Tuesday, August 4, 2015

Lync 2013 Client With OCS Registry Hack, The PowerShell Way

I have been formatting my desktop quite a bit these days. And I realised that each time I format, I need to do all the usual stuff and hacks to get things working the way it did. One of them, is of course, the registry hack to get Lync 2013 to connect to the OCS server at my company.

So I decided to do this the powershell way. Turns out it was just 2 really simple commands:
New-Item HKLM:\SOFTWARE\Policies\Microsoft\Office\15.0\Lync -Force
New-ItemProperty HKLM:\SOFTWARE\Policies\Microsoft\Office\15.0\Lync -Name DisableServerCheck -Type DWord -Value 1

Do remember that you have to run PowerShell with Administrator rights.

UPDATE: Now that skype for business 2016 is launched, it's time to update the script a little. Use this one below instead.
New-Item HKLM:\SOFTWARE\Policies\Microsoft\Office\16.0\Lync -Force
New-ItemProperty HKLM:\SOFTWARE\Policies\Microsoft\Office\16.0\Lync -Name DisableServerCheck -Type DWord -Value 1

Tuesday, August 12, 2014

Get-ADUser -Filter crashes suddenly after 256 objects when filtering by Created (or other DateTime fields)

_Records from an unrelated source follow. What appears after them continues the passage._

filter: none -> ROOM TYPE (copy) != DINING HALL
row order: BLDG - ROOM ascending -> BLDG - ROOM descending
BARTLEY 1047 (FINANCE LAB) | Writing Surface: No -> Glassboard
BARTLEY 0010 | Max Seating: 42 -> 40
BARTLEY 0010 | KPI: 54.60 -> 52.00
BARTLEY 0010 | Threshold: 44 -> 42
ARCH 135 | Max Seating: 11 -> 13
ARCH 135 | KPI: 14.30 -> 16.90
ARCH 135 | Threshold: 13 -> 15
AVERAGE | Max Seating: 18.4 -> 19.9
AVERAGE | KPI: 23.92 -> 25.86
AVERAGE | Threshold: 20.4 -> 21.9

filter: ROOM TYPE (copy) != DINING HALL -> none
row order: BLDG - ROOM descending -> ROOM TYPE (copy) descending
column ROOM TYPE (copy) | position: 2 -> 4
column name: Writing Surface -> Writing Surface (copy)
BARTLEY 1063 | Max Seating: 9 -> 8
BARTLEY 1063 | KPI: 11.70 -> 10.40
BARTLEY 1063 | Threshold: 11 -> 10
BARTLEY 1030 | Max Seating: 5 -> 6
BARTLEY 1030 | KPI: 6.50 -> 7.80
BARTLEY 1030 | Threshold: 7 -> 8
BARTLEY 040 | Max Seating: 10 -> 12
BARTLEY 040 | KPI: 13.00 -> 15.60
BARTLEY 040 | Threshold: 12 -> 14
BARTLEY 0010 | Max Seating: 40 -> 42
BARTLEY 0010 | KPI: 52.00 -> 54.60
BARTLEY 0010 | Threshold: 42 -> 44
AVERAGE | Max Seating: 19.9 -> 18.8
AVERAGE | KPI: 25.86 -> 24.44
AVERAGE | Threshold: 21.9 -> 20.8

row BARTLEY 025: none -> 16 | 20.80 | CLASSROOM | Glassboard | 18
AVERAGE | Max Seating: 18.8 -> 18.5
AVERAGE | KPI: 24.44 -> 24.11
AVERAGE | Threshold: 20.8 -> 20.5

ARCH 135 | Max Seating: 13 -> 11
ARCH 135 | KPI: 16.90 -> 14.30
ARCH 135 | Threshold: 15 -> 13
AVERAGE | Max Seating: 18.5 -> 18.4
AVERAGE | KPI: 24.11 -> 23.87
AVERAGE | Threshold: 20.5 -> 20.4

Today, I wanted to find newly created accounts in an OU. So I decided to run a simple Get-ADUser command:

$cutoff = [DateTime]"12-Aug-2014"
# Make sure we get the TimeZone correct. This is one of the reason I prefer to use the PowerShell Filter rather than the LDAPFilter
$cutoff = [DateTime]::SpecifyKind($cutoff, [DateTimeKind]::Local)
Get-ADUser -Filter {Created -gt $cutoff} -SearchBase "OU=Department,DC=contoso,DC=com"

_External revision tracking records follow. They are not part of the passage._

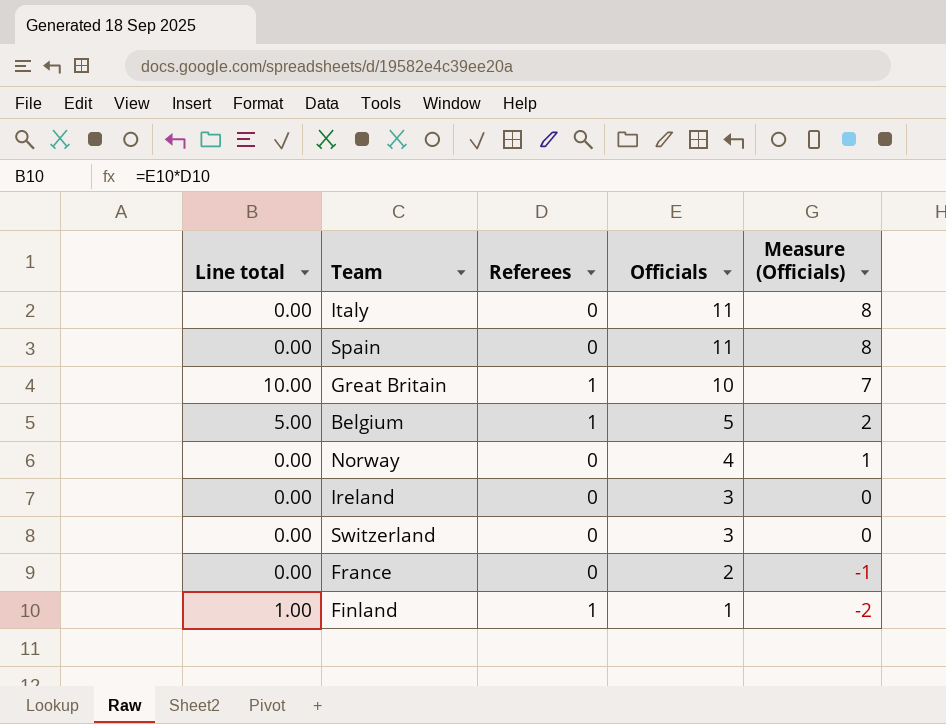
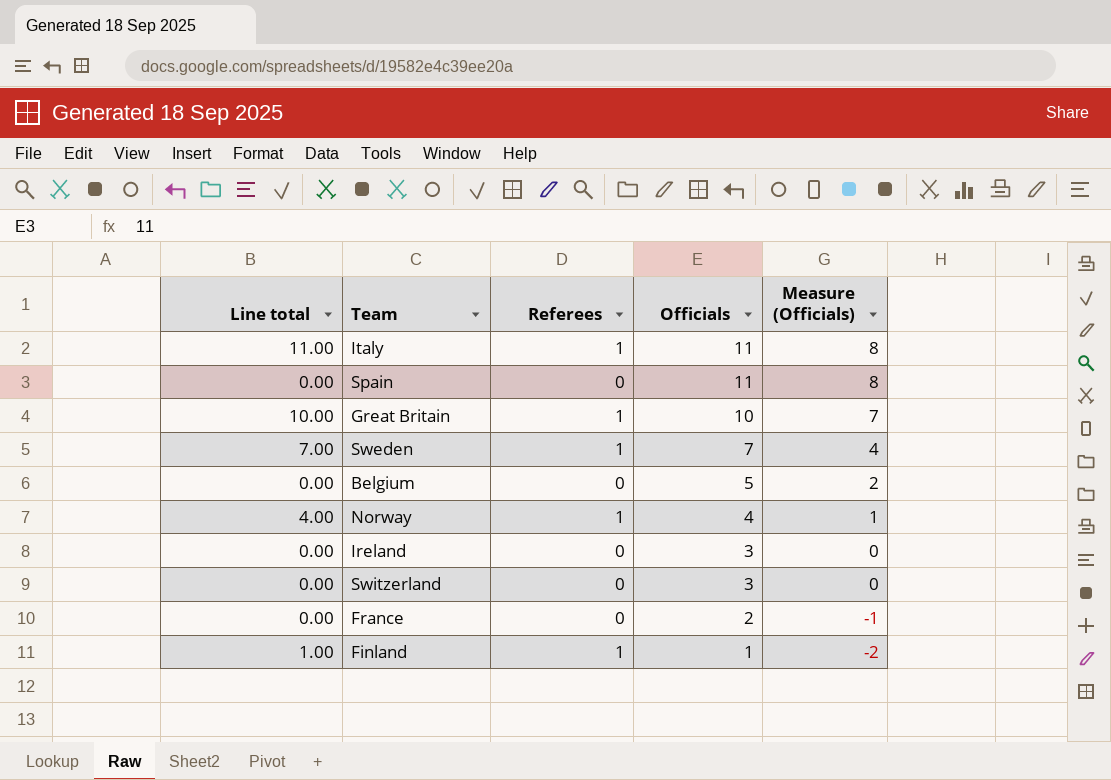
Italy | Line total: 0.00 -> 11.00
Italy | Referees: 0 -> 1
row Sweden: none -> 7.00 | 1 | 7 | 4
Belgium | Line total: 5.00 -> 0.00
Belgium | Referees: 1 -> 0
Norway | Line total: 0.00 -> 4.00
Norway | Referees: 0 -> 1

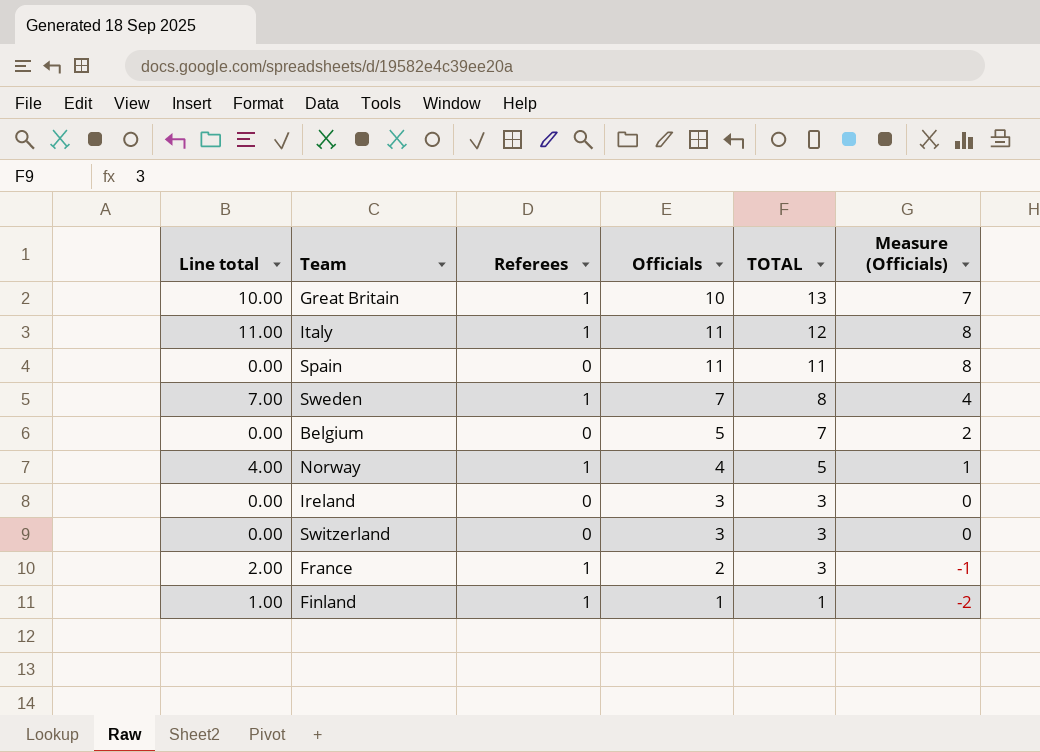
row order: Officials descending -> TOTAL descending
column TOTAL | position: none -> 5
France | Line total: 0.00 -> 2.00
France | Referees: 0 -> 1

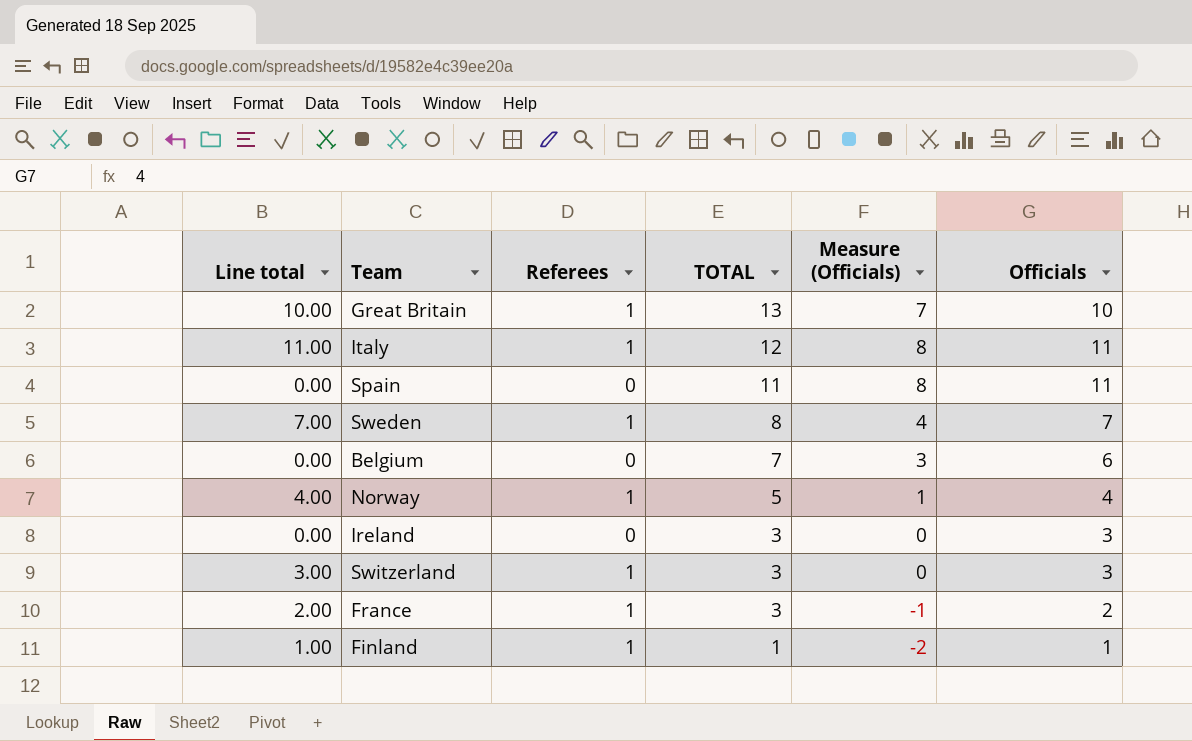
column Officials | position: 4 -> 6
Belgium | Measure (Officials): 2 -> 3
Belgium | Officials: 5 -> 6
Switzerland | Line total: 0.00 -> 3.00
Switzerland | Referees: 0 -> 1

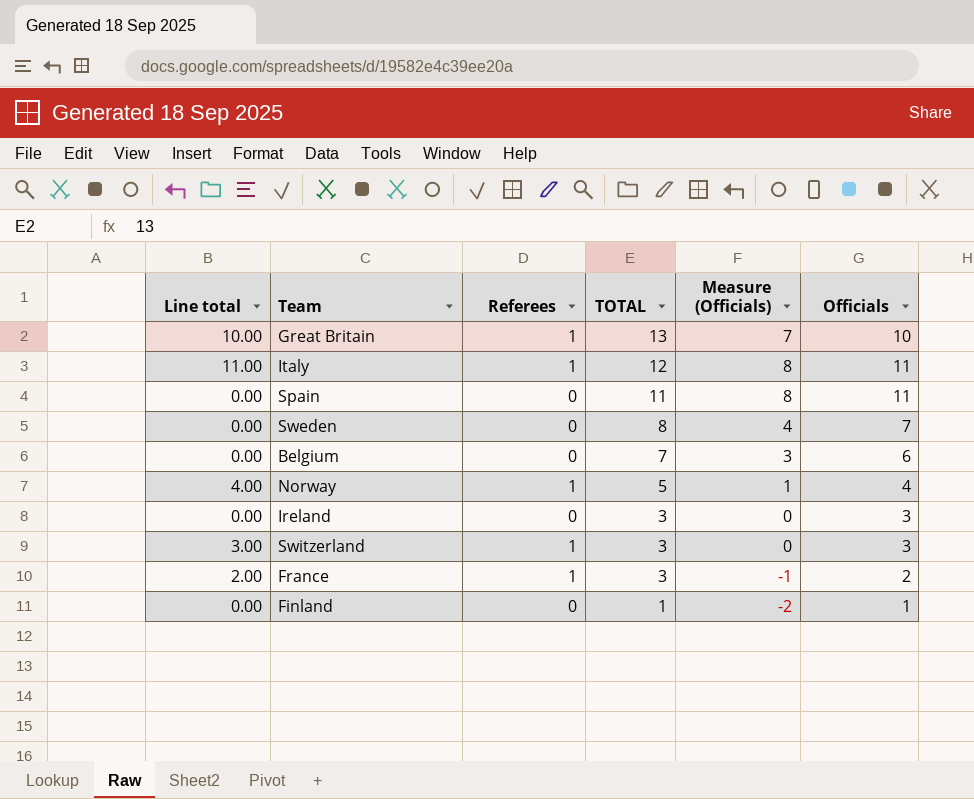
Sweden | Line total: 7.00 -> 0.00
Sweden | Referees: 1 -> 0
Finland | Line total: 1.00 -> 0.00
Finland | Referees: 1 -> 0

Simple as that right? well, no!

It returned up to 256 accounts, and then generated an exception:
Category Info: Not Specified: (:) [Get-ADUser], ADException
FullyQualifiedErrorId: ActiveDirectoryServer:8256,Microsoft.ActiveDirectory.Managment.Commands.GetADUser

This is obviously a bug, and until MS fixes it, we have to use the workaround instead:

Get-ADUser -Filter {whenCreated -gt $cutoff} -SearchBase "OU=Department,DC=contoso,DC=com"

Both "Created" and "whenCreated" are supposed to point to the same AD attribute, why one works and the other crashes is beyond me...

Monday, June 30, 2014

AD FS 2.0 and Shibboleth 2

Well, the story starts like this. Somehow my boss decided that we should stick to Microsoft technology when it comes to identity federation. And it so happens that AD FS 2.0 now supports Shibboleth albeit with some really get-your-hands-dirty manual tweaks. One of the major pain points is that we need to hand-edit the ADFS metadata XML file to be presented to the Relying Party. (If all these sounds like Navajo to you, google up Shibboleth, it's an interesting technology)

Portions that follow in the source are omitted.